Implementing a multi-wave two-phase study to correct for data errors in a multinational study of HIV and tuberculosis.

Bryan Shepherd Speaker
Vanderbilt University, School of Medicine
 
Monday, Aug 3: 10:35 AM - 10:55 AM
Topic-Contributed Paper Session 
Thomas M. Menino Convention & Exhibition Center 
Tuberculosis (TB) is notoriously difficult to diagnose among people with HIV, so many are started on anti-TB medications without a positive diagnosis. There is interest in assessing the association between TB diagnosis (positive, negative, indeterminant) and successful TB treatment completion (alive, without recurrence, and off TB medications 18 months after treatment start). To address this question, we have access to a large multinational cohort of 22,588 people with HIV who started TB treatment. However, these data were routinely collected (e.g., based on electronic health records) and are known to be prone to errors. I will describe our experience designing, carrying out, and analyzing data from a multi-wave, two-phase study.

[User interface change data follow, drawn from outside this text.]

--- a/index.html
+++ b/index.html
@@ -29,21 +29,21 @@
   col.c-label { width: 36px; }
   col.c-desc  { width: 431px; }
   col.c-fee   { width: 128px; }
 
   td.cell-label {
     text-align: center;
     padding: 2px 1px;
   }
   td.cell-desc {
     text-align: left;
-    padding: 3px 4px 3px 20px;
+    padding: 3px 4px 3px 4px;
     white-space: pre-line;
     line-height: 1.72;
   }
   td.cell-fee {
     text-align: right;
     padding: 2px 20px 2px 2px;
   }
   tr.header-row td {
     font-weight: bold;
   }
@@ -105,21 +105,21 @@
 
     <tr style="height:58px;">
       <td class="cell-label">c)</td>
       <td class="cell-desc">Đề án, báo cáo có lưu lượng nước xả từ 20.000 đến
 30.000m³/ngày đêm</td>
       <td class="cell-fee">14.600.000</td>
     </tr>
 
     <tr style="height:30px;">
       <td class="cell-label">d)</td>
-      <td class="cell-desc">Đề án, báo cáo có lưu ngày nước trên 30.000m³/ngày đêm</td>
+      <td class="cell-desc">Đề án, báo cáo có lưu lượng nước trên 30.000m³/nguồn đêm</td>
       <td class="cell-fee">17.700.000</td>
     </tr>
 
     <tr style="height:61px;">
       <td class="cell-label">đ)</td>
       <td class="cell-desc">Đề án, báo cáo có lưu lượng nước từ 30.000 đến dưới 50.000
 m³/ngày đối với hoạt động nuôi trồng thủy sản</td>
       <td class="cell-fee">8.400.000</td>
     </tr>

In short, approximately 950 records were selected for internal validation (i.e., chart review). Records were selected in three sampling waves to minimize the variance of coefficient estimates; information from prior waves was used to inform sampling in the next wave. Analyses were performed using a sieve maximum likelihood estimator, which is semiparametric efficient and makes minimal assumptions on nuisance models for the errors.